Maison Sybarite’s micro-emulsion blends pure water with organic olive oil and vitamin E. Dragan and Milo tap saponin as an emulsifier and add aromatic compounds to scent their brand’s liquids. “We use a mix of natural and synthetic ingredients,” says Dragan. “That was our choice. We try to choose the best from natural and the best from synthetic…It takes a while to formulate this kind of fragrance. Nobody on the market is perfect, but we are continually improving ourselves.”
“Brands are all talking about ingredients, transparency, sourcing and sustainability, but they forget about the base. It was most important to us to find a clean base.”

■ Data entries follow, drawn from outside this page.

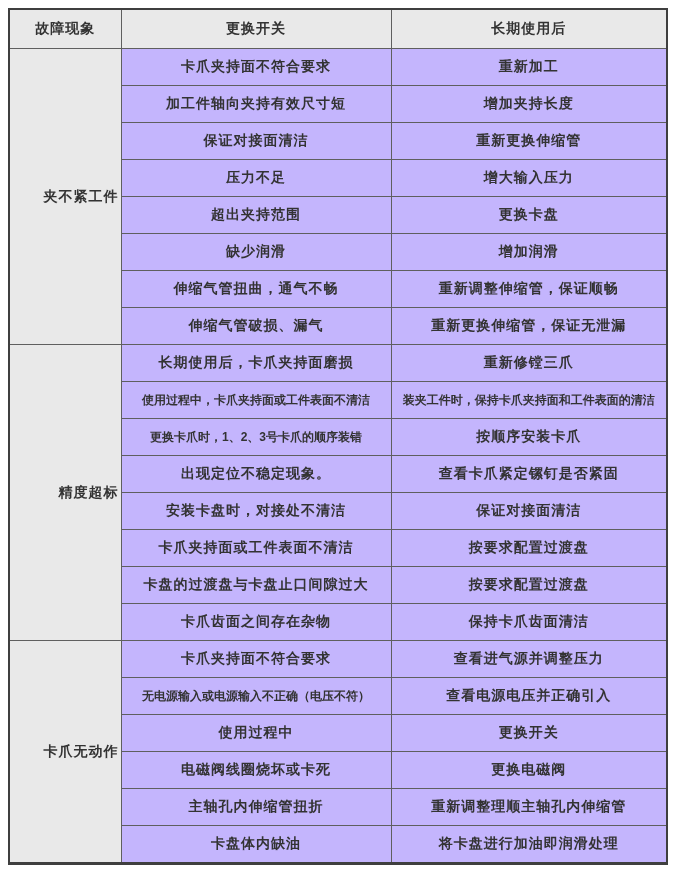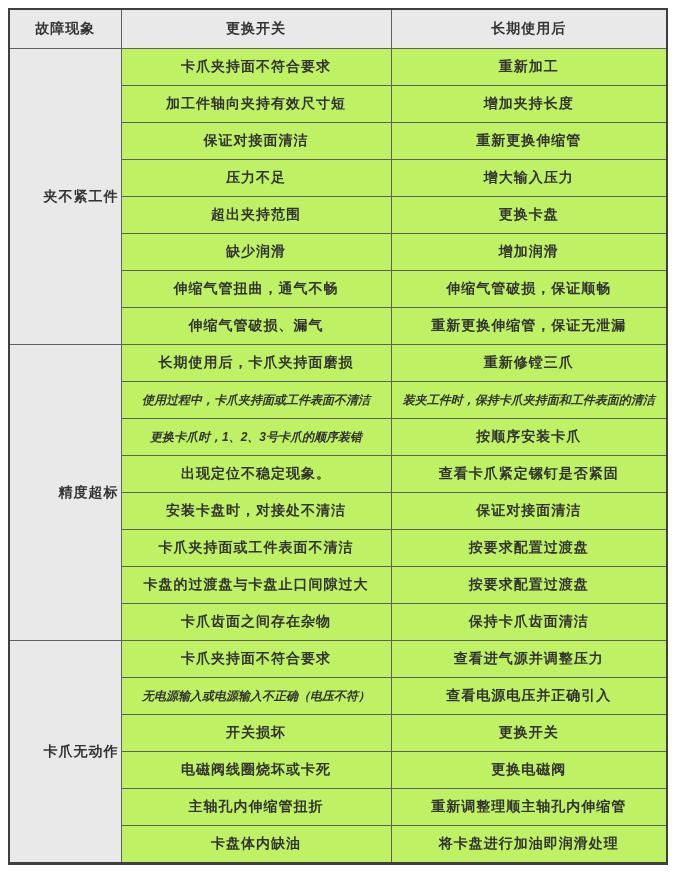"卡爪夹持面不符合要求" .fault-table tbody td { background: #bef264 -> #c4b5fd }
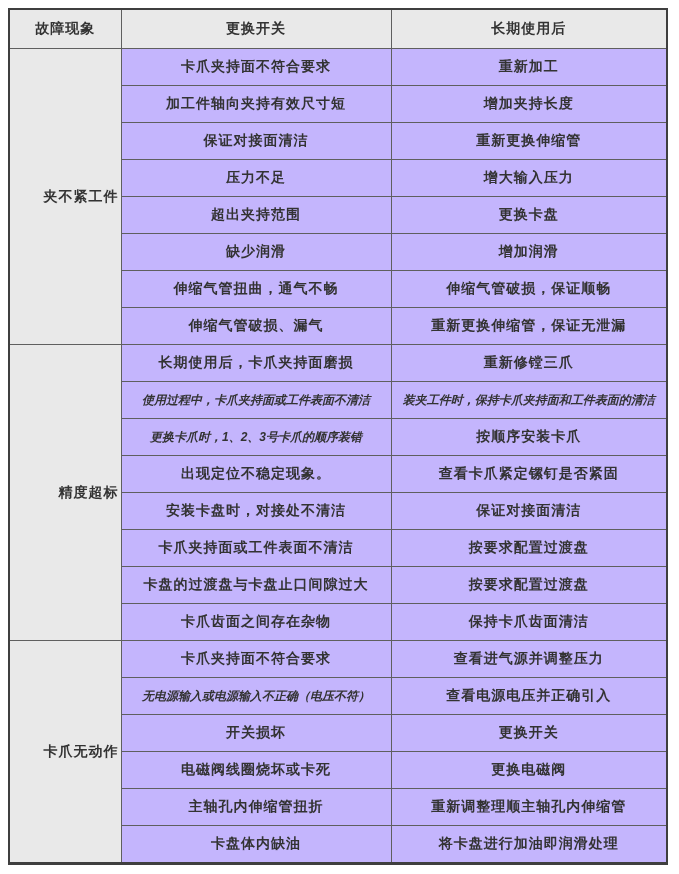"伸缩气管破损，保证顺畅" td { text: 伸缩气管破损 -> 重新调整伸缩管 }
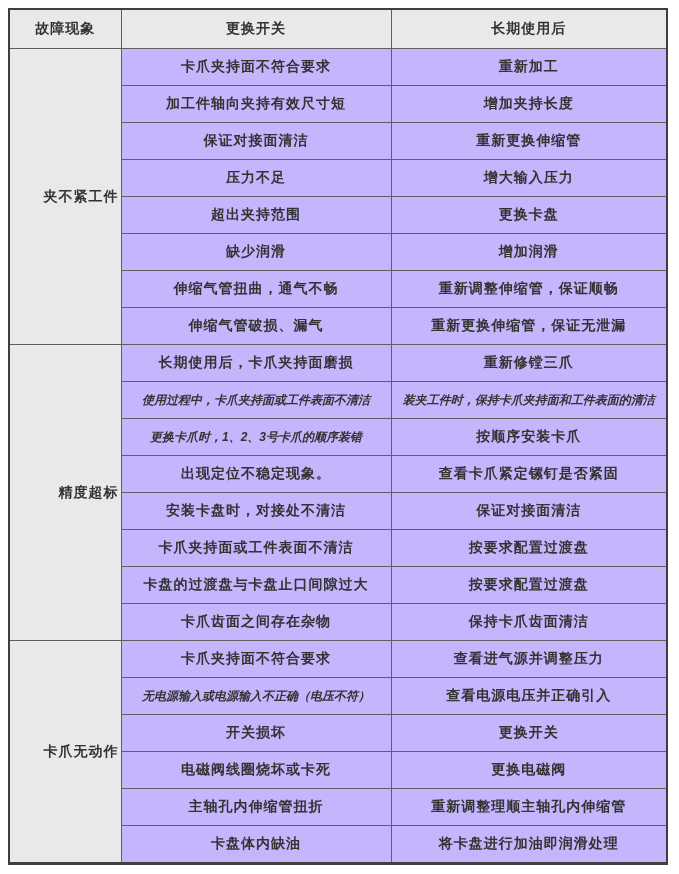"使用过程中，卡爪夹持面或工件表面不清洁" .fault-table td.long { font-style: italic -> none }
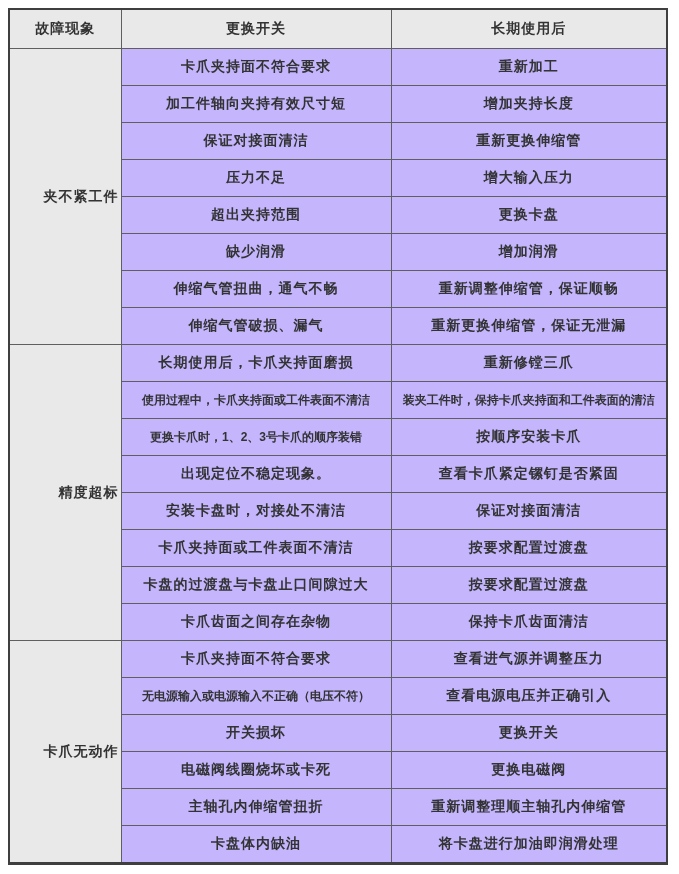"开关损坏" td { text: 开关损坏 -> 使用过程中 }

Maison Sybarite’s inaugural collection contains five woody scents featuring notes of nutmeg, cardamom, cedarwood and patchouli: Amber Gaze, Bed of Roses, Opulent Wood, Spicy Calabria and 720. To develop the scents, Dragan and Milo collaborated with French independent master perfumer Antoine Lie, whose resume is dotted with big brands’ bestsellers like Armani Code, Tom Ford Café Rose and Burberry Brit Gold and niche perfumes such as Cire Trudon Bruma and Etat libre d’orange Rien. Maison Sybarite’s fragrances are priced at $185 for a 75-ml. bottle. It sells a $30 discovery set with 2-ml. samples of each fragrance.
Milo describes woody fragrances as among the most difficult to get right, especially when the goal is a clean formulation. “There is brown residue from these raw ingredients that makes a formula not stable,” she says. “We start with the most challenging and complicated. We [wanted] to show the industry that we can do woody fragrance with water. It’s still white, but it’s definitely not transparent. It has a milky appearance.”
The pandemic has posed challenges to Maison Sybarite’s expansion. The brand was scheduled to enter Bergdorf Goodman in April, according to Dragan and Milo, but that’s on hold indefinitely. The brand is carried by other department stores in Europe and Asia. It’s available in fabled Russian luxury retailer Tsum’s clean beauty department. Dragan shares, “They placed the biggest order we’ve ever gotten last month.”
Stateside, the co-founders’ distribution strategy is to pursue clean beauty chains like Credo and The Detox Market. Sephora carries a selection of clean fragrance brands through its Clean at Sephora curation, including Maison Louise Marie, Skylar, Phlur and Ellis Brooklyn, but Milo isn’t sure Sephora is the right fit for Maison Sybarite.
“If we want to be honest, with our concept, our idea, our ethics, I think it’s not good to go into Sephora. It’s too commercial. We don’t care to be everywhere, to sell a lot,” says Milo. “We want to show that we can do things differently.” Clean beauty retailers, she explains, “really care about what we are doing. They understand and know to transmit the message to their customers. If they don’t know how to sell [our product], there is no reason to be there just for distribution.”
The clean fragrance segment is a drop in the overall beauty market, but it’s growing. Women’s Wear Daily reported data from The NPD Group that sales of prestige clean fragrances increased 21% to $19 million in 2019, a figure that represents less than half a percent of the $4.5 billion prestige fragrance market in the United States.
Dragan and Milo have big plans for Maison Sybarite. They’re interested in rolling out more fragrance releases, and breaking into clean candles and intimate care, too. For spring, Milo says, “I was thinking about green scents maybe with Asian inspiration, with spices, citrus, yuzu.” She declares, “After woody scents, we can do anything. Floral, fruity, citrusy, everything is possible.”